基本的に俺は女性と喋る時は顔の横あたりの虚空を見ながら話すように心がけているが、今回に限ってはなんとなく目を逸らしたらいけないような気がした。
「……」
「……」
それにしても、本当に整った顔をしている。目を合わせているこっちがなんか気恥ずかしくなってくるんだけども。俺の量産型の顔面を見ても面白くないでしょう。眺めるならイケメンにしておきなさい。
そんな思いを感じながらも、柳谷を見ていると、なんとなくいつもと違って余裕がないように見えた。どうしたのだろうか。
「トイレ行きたいのか?」
「……いいえ?」
やばい、ミスったっぽい。なかったことにして、もう一回尋ね返そう。
「どうかしたか?」
「どうということもないけれど、ええと」
さっきのはなかったことになったようなので良かった。それにしても、やっぱりなんだか歯切れ悪い。
「……これ」
「うん?」
柳谷はスマートフォンを俺の前にかざしてきた。
「これ、お前の?そういえば持ってないとかなんとか言ってたよな。

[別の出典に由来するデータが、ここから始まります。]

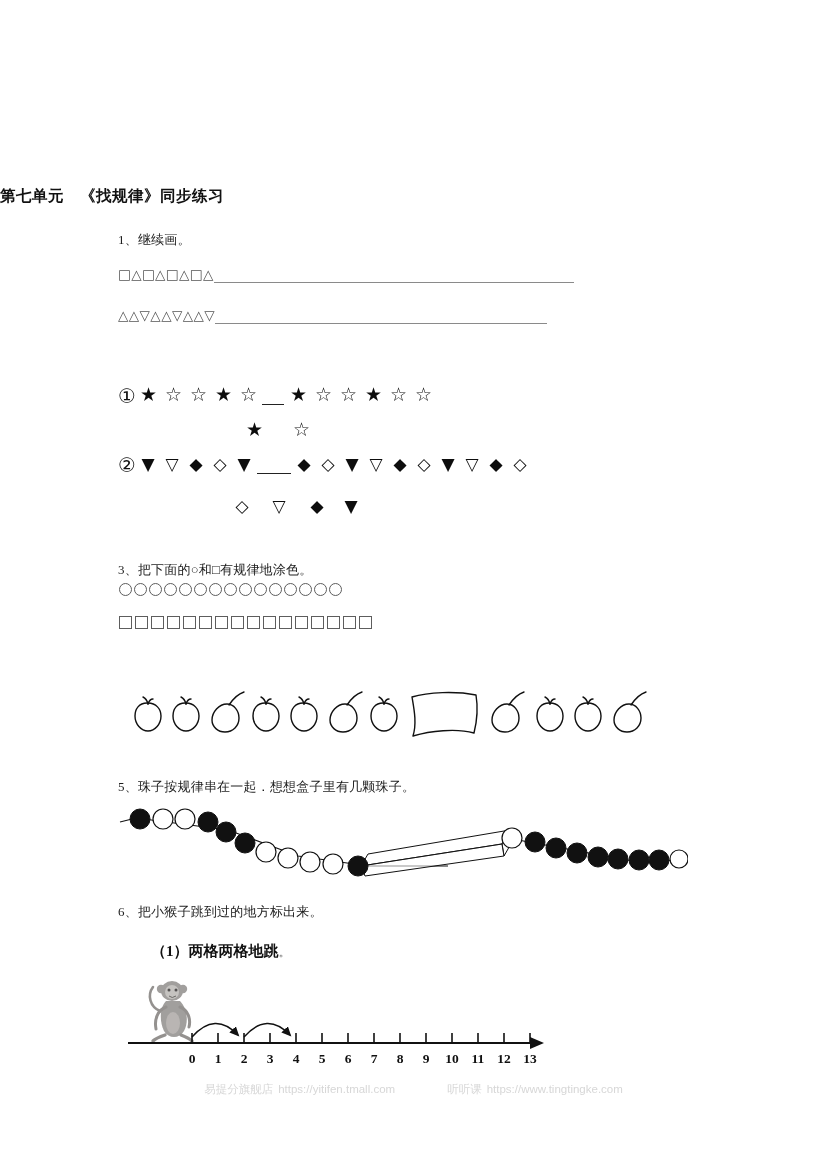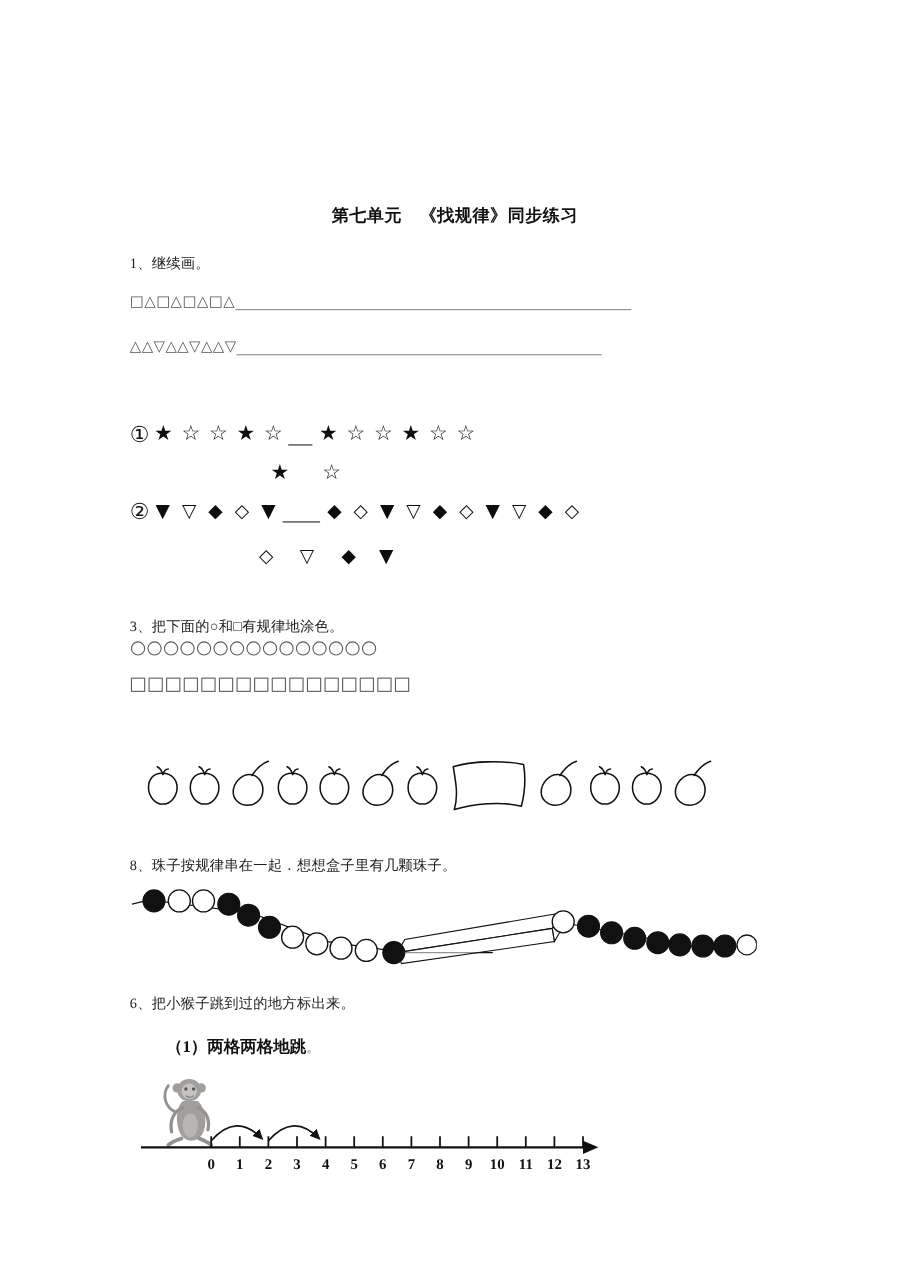--- a/index.html
+++ b/index.html
@@ -22,7 +22,7 @@
   }
   .unit-title{
     position:absolute;left:0;right:0;top:186px;
-    text-align:center;
+    text-align:left;
     font-size:15.5px;font-weight:bold;letter-spacing:.5px;
     color:#111;
   }

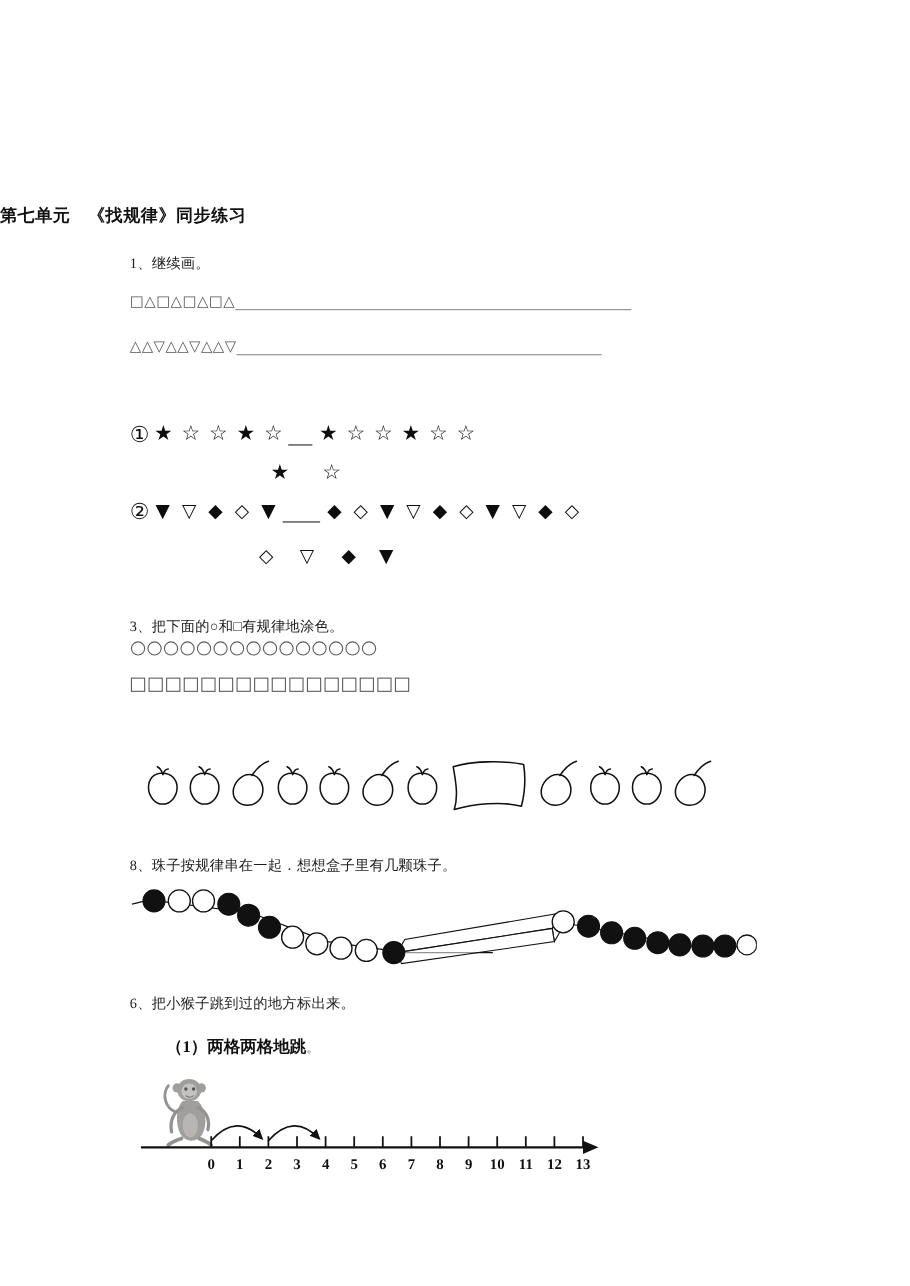--- a/index.html
+++ b/index.html
@@ -281,7 +281,7 @@
     </svg>
   </div>
 
-  <div class="q" style="top:778px;">8、珠子按规律串在一起．想想盒子里有几颗珠子。</div>
+  <div class="q" style="top:778px;">5、珠子按规律串在一起．想想盒子里有几颗珠子。</div>
 
   <div class="beadrow">
     <svg width="570" height="80" viewBox="0 0 570 80">

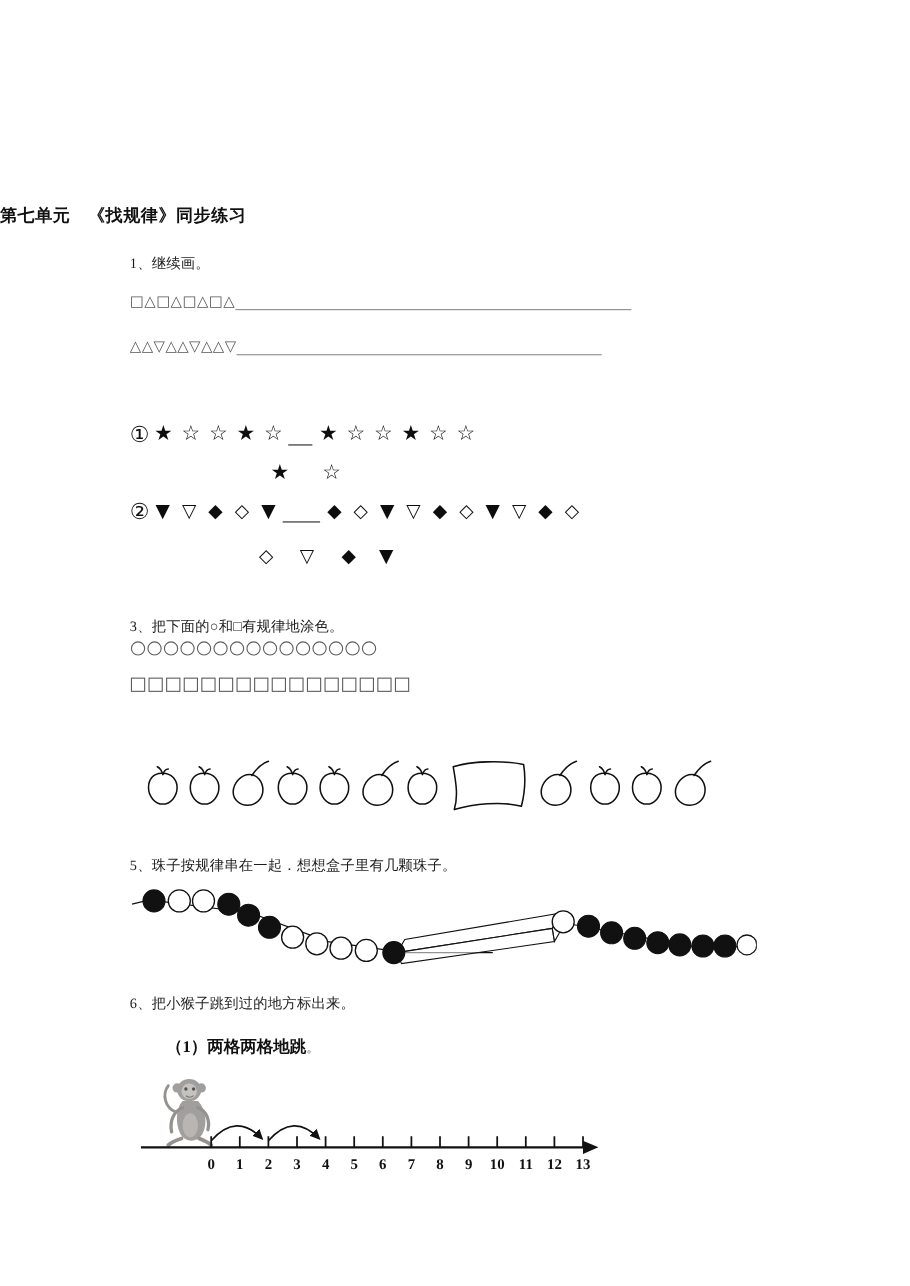--- a/index.html
+++ b/index.html
@@ -404,6 +404,9 @@
     </svg>
   </div>
 
+  <div class="footer">
+    <span class="seg"><span class="lbl">易提分旗舰店</span><span>https://yitifen.tmall.com</span></span><span class="spacer"></span><span class="seg"><span class="lbl">听听课</span><span>https://www.tingtingke.com</span></span>
+  </div>
 
 </div>
 

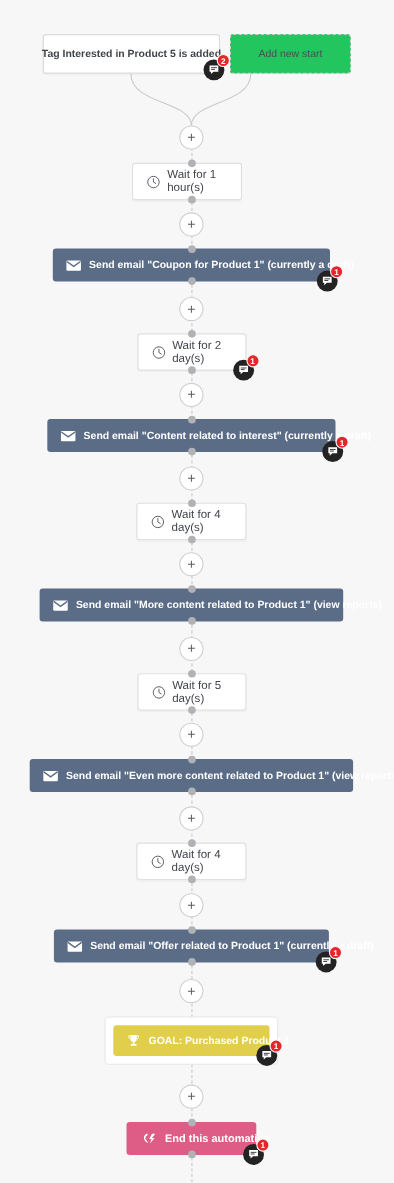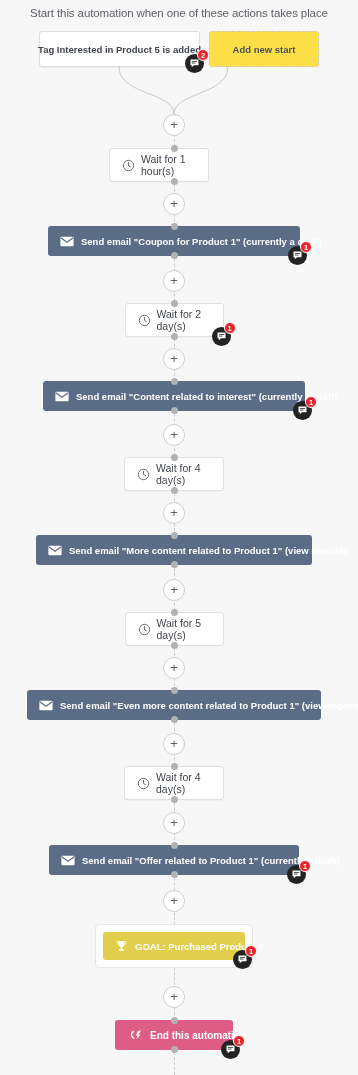--- a/index.html
+++ b/index.html
@@ -445,7 +445,6 @@
       </div>
     </div>
 
-  <div class="header-text">Start this automation when one of these actions takes place</div>
 
   <div class="start-row">
 

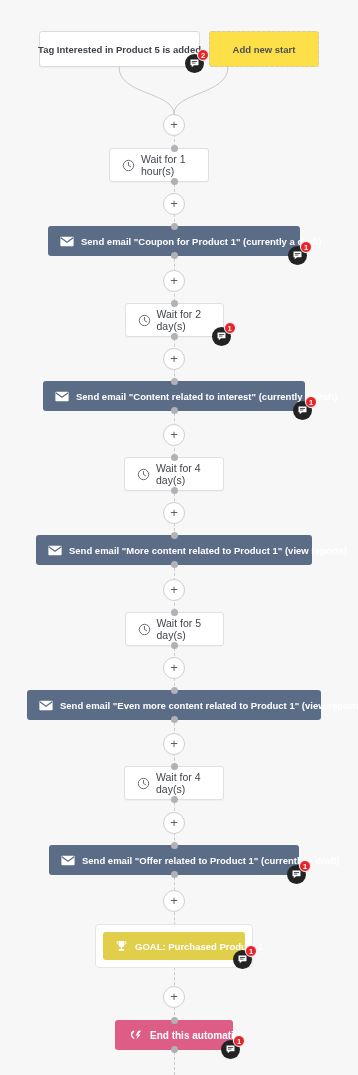--- a/index.html
+++ b/index.html
@@ -63,10 +63,10 @@
   .start-add {
     left: 170px;
     width: 110px;
-    background: #fde047;
+    background: #22c55e;
     border: 1px dashed #c9c9c9;
     box-shadow: none;
-    font-weight: bold;
+    font-weight: normal;
     color: #4a4e55;
   }
 

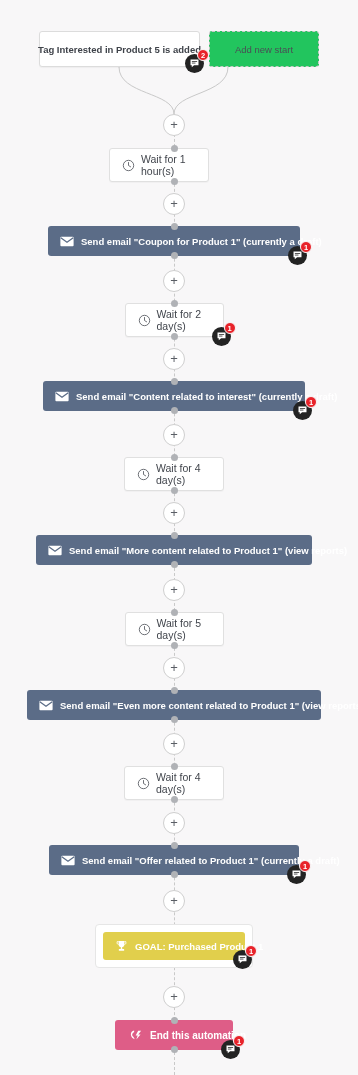--- a/index.html
+++ b/index.html
@@ -229,7 +229,7 @@
       <div class="plus-node" style="top: 114px;">
         <span>+</span>
       </div>
-      <div class="block wait-block" style="left: 109px; top: 148px; width: 100px; justify-content: center;">
+      <div class="block wait-block" style="left: 120px; top: 148px; width: 100px; justify-content: center;">
         <span class="icon">
           <svg width="13" height="13" viewBox="0 0 16 16">
             <circle cx="8" cy="8" r="6.4" fill="none" stroke="#5c6066" stroke-width="1.1"></circle>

買ったのか?」
「そんなところね」
買う以外にどんなところがあるんだろうか。
「あなたのSNS、登録してもいいかしら」
「あぁ、はいはい」
何時ぞや、ボスと交換した時も羨ましそうに指をくわえて見ていたからな。手を出されたので自然な流れでスマホを柳谷に託す。
「お前、操作とか分かるのか」
「会澤さんに聞いたので、基本的な操作は問題ないと思うわ」
思わずスマホを渡してしまったが、GPSとか仕込まれないよな。ボスに学んだとか怖いんですけど。
「はい、できたわ」
「ああ、どうもどうも」
「今日の目標は達成したわ。ではまた、さようなら」
と言って、足早に去っていた。
その後、ピロンとチャットを受信した音が聞えた。
『よろしく』
柳谷瑞姫という名前が表示されていた。柳谷の表情はいつも通りの無表情だったが、スマホを手にしたことによる喜びがこの『よろしく』に溢れ出ているような気がした。
俺がスマホを初めて買った時を思い出して、ほっこりした。
ちなみにGPSはしっかりと仕込まれていた。がっかりした。
――――――――――――――――――――――――――――
帰宅し、ご飯も食べ終わり、後は寝るだけとベッドの中でゴロゴロしていると、柳谷からのチャットが飛んできた。
『娘をたぶらかしているのはお前か』
なんだろう、このメッセージ。スマホを買い与えられてテンションが高ぶった柳谷のイカしたジョークだろうか。ネット弁慶的なタイプなのかな。ここは俺もノリノリで返信するべきか。
『はい、その節はどうもです。娘さんはおいしく頂きました』
既読はついたが、返信はそれ以降返ってこなかった。もしかして、攻めすぎちゃったかな。まぁ、明日、適当に謝っておこう。
俺は気にせず、ぐっすり眠った。